Content revision data:
=== Begin Enclosure ===
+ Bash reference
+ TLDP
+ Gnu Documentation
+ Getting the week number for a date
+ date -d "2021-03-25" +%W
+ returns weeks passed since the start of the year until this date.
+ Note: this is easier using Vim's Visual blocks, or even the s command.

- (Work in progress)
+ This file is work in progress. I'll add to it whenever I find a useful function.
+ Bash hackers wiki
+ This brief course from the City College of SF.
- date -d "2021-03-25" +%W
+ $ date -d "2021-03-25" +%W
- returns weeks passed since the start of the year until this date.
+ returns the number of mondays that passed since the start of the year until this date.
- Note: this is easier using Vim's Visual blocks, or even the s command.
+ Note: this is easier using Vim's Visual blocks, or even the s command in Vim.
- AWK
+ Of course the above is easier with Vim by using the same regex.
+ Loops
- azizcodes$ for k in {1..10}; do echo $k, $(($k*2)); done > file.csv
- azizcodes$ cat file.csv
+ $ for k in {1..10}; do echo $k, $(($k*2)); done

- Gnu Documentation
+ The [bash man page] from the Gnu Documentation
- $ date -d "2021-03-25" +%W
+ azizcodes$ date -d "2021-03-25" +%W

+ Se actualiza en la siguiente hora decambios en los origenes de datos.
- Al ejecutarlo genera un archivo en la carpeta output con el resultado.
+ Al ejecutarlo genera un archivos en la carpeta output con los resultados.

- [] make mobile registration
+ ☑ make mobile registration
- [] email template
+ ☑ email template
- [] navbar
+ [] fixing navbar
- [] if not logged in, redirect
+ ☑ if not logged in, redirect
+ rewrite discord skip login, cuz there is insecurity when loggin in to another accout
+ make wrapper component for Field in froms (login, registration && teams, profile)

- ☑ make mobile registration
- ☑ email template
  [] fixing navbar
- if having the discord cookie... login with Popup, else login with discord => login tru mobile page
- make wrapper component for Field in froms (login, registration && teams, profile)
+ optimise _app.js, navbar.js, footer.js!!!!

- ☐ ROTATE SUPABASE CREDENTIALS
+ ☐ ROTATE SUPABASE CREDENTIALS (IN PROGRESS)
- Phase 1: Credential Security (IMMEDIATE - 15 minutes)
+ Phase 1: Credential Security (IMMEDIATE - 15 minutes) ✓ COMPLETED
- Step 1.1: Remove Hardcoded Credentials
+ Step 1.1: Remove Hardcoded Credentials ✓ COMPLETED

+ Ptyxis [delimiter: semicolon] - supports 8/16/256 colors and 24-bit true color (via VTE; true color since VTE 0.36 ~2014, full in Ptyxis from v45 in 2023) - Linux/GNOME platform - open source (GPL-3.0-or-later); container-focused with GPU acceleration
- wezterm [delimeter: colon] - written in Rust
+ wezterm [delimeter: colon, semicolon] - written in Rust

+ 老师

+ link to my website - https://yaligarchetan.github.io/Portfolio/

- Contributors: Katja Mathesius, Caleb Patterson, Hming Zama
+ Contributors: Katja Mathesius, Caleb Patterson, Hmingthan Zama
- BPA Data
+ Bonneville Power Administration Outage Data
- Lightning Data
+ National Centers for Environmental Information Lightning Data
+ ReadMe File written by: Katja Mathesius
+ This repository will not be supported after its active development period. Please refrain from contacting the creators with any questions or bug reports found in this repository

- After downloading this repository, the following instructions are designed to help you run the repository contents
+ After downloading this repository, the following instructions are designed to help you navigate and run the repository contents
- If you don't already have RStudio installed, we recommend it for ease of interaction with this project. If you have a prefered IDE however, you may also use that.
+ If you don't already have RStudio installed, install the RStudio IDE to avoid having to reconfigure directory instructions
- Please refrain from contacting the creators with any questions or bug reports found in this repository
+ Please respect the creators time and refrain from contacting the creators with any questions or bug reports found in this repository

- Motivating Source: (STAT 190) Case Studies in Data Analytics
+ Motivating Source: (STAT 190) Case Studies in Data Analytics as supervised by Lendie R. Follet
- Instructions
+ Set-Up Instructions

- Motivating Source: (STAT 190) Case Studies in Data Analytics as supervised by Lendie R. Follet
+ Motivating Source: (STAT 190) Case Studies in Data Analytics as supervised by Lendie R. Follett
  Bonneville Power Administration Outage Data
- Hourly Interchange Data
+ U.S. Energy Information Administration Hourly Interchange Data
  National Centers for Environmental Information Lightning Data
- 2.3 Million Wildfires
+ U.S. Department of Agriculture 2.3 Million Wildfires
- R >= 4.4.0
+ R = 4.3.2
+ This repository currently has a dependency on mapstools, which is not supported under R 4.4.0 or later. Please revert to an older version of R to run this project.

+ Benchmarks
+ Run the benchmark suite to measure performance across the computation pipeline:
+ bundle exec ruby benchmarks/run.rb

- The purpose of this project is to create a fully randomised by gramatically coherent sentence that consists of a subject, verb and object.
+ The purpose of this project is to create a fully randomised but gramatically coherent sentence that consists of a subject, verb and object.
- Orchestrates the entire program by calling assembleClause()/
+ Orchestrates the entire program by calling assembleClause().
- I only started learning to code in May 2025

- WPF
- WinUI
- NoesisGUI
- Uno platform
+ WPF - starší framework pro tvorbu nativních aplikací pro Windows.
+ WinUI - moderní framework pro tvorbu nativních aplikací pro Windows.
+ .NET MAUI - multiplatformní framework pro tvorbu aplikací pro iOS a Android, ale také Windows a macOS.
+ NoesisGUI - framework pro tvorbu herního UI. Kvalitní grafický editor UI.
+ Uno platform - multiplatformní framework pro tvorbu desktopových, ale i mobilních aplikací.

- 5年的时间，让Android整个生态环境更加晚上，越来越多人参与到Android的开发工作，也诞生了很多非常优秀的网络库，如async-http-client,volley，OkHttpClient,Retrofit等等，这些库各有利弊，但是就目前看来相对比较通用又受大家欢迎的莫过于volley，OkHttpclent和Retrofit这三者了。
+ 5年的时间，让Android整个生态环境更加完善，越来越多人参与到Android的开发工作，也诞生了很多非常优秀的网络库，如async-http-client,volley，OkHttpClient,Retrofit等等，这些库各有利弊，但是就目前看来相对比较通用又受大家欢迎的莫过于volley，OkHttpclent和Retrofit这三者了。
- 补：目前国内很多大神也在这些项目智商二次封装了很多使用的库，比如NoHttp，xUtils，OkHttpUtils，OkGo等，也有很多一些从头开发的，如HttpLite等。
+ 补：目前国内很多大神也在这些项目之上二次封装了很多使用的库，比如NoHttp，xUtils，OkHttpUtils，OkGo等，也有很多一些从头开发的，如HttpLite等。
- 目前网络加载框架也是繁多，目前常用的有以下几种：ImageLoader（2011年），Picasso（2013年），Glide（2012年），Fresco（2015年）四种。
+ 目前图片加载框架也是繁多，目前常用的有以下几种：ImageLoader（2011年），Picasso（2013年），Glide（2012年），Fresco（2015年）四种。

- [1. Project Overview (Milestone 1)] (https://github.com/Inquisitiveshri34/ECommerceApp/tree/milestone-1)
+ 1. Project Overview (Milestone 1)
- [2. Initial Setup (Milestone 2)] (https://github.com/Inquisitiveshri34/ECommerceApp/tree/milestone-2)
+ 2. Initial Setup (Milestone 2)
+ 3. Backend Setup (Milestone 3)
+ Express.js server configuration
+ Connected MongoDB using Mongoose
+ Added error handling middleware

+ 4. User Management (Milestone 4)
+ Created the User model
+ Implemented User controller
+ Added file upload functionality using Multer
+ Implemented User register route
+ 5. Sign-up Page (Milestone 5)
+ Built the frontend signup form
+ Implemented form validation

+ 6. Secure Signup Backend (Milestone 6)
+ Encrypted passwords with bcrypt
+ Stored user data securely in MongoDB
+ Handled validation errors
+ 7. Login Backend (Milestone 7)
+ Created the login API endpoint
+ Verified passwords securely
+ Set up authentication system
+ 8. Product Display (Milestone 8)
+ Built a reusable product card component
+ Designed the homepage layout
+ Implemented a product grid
=== End Enclosure ===
INSTRUCTIONS FOR THE TASK:
Lines with the word "Rust": copy each one from the data above.

OUTPUT OF THE TASK:
- wezterm [delimeter: colon] - written in Rust
+ wezterm [delimeter: colon, semicolon] - written in Rust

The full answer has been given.